((

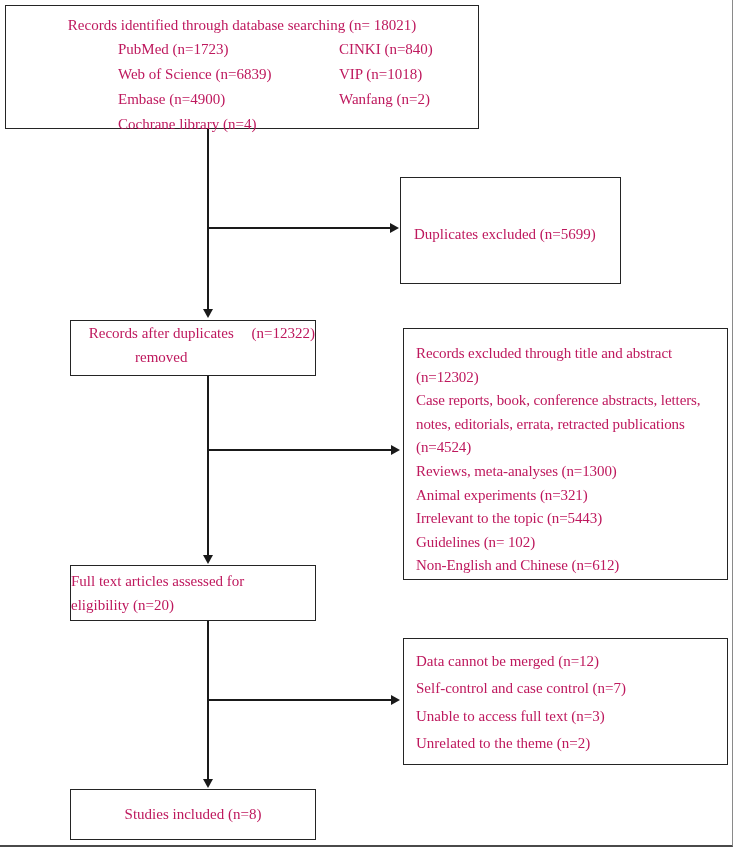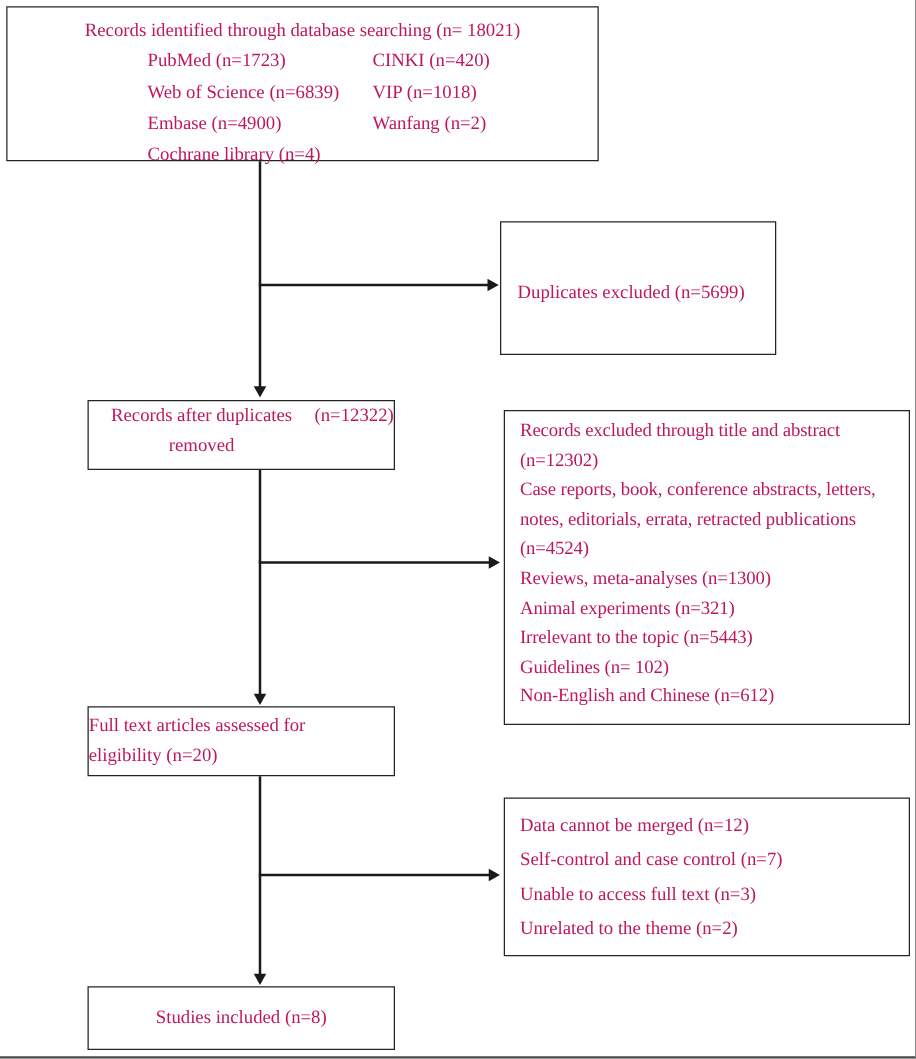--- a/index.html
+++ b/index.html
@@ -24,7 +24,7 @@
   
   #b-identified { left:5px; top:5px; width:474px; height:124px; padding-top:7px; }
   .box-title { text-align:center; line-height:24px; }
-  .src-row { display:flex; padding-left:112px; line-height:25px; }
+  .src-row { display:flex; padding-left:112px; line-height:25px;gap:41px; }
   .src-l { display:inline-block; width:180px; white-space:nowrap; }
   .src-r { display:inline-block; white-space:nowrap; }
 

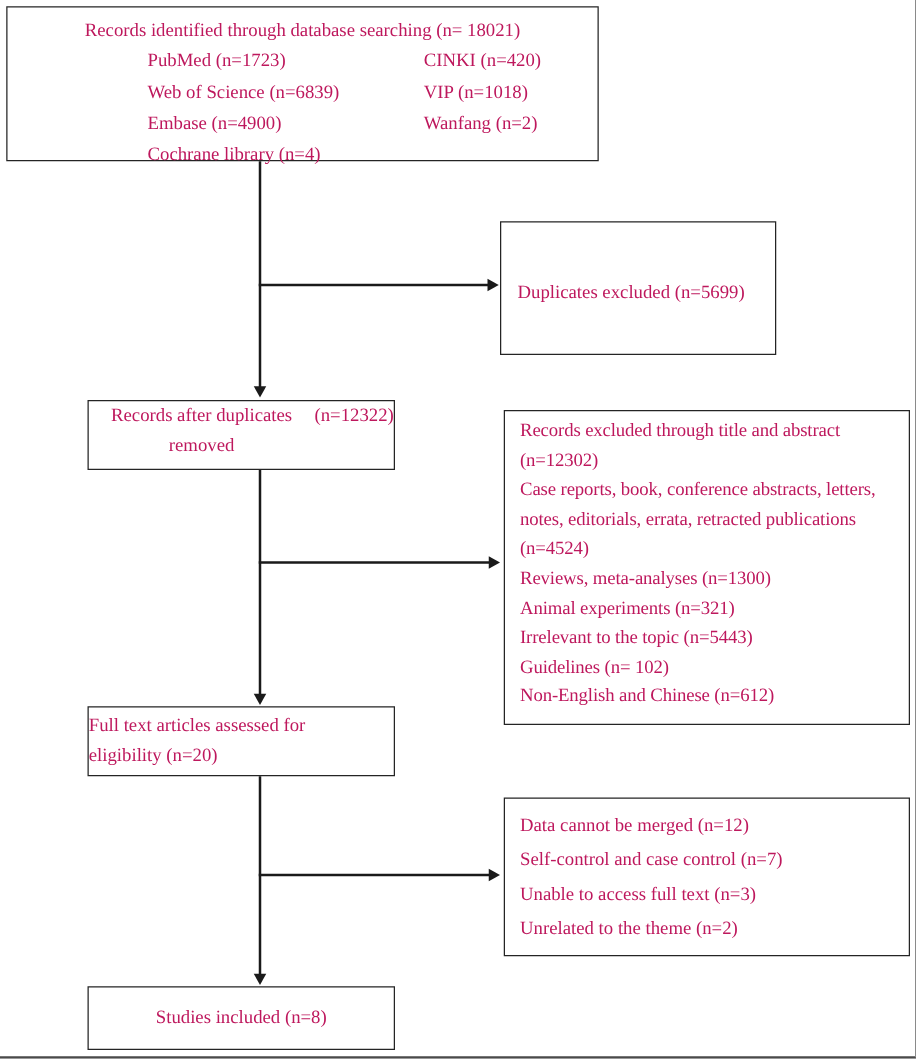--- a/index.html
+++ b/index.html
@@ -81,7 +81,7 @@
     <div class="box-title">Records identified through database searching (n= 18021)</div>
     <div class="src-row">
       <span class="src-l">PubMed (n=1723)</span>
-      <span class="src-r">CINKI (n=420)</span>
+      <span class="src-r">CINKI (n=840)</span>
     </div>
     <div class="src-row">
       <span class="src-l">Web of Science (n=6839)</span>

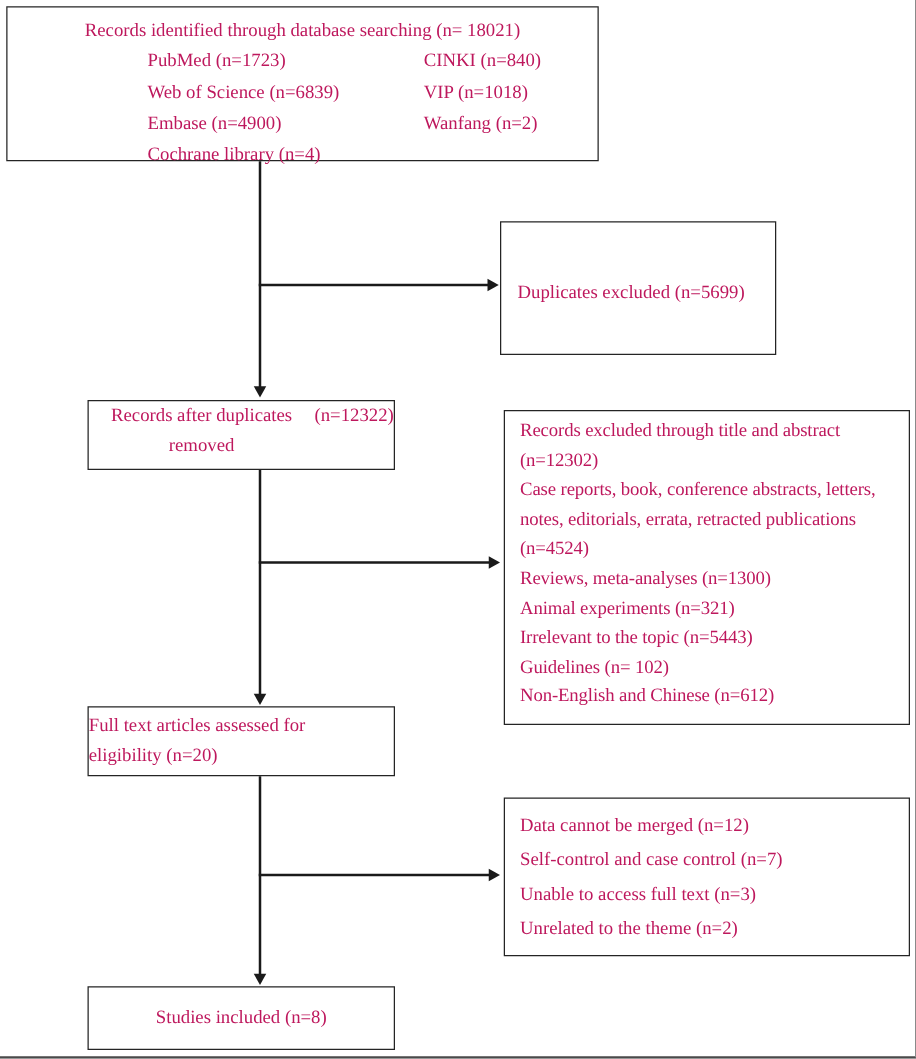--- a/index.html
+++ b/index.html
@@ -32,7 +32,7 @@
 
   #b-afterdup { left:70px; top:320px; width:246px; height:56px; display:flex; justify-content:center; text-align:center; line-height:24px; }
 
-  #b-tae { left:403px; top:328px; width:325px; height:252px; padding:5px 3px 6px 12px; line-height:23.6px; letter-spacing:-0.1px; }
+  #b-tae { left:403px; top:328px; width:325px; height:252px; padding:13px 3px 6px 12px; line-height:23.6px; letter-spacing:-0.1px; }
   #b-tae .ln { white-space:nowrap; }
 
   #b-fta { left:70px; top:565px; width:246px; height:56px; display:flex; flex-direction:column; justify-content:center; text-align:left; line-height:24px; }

))

Exercise brief: Each record should be written out exactly, and each image should be omitted.

Answer box:
--- a/index.html
+++ b/index.html
@@ -24,7 +24,7 @@
   
   #b-identified { left:5px; top:5px; width:474px; height:124px; padding-top:7px; }
   .box-title { text-align:center; line-height:24px; }
-  .src-row { display:flex; padding-left:112px; line-height:25px; }
+  .src-row { display:flex; padding-left:112px; line-height:25px;gap:41px; }
   .src-l { display:inline-block; width:180px; white-space:nowrap; }
   .src-r { display:inline-block; white-space:nowrap; }
 

--- a/index.html
+++ b/index.html
@@ -81,7 +81,7 @@
     <div class="box-title">Records identified through database searching (n= 18021)</div>
     <div class="src-row">
       <span class="src-l">PubMed (n=1723)</span>
-      <span class="src-r">CINKI (n=420)</span>
+      <span class="src-r">CINKI (n=840)</span>
     </div>
     <div class="src-row">
       <span class="src-l">Web of Science (n=6839)</span>

--- a/index.html
+++ b/index.html
@@ -32,7 +32,7 @@
 
   #b-afterdup { left:70px; top:320px; width:246px; height:56px; display:flex; justify-content:center; text-align:center; line-height:24px; }
 
-  #b-tae { left:403px; top:328px; width:325px; height:252px; padding:5px 3px 6px 12px; line-height:23.6px; letter-spacing:-0.1px; }
+  #b-tae { left:403px; top:328px; width:325px; height:252px; padding:13px 3px 6px 12px; line-height:23.6px; letter-spacing:-0.1px; }
   #b-tae .ln { white-space:nowrap; }
 
   #b-fta { left:70px; top:565px; width:246px; height:56px; display:flex; flex-direction:column; justify-content:center; text-align:left; line-height:24px; }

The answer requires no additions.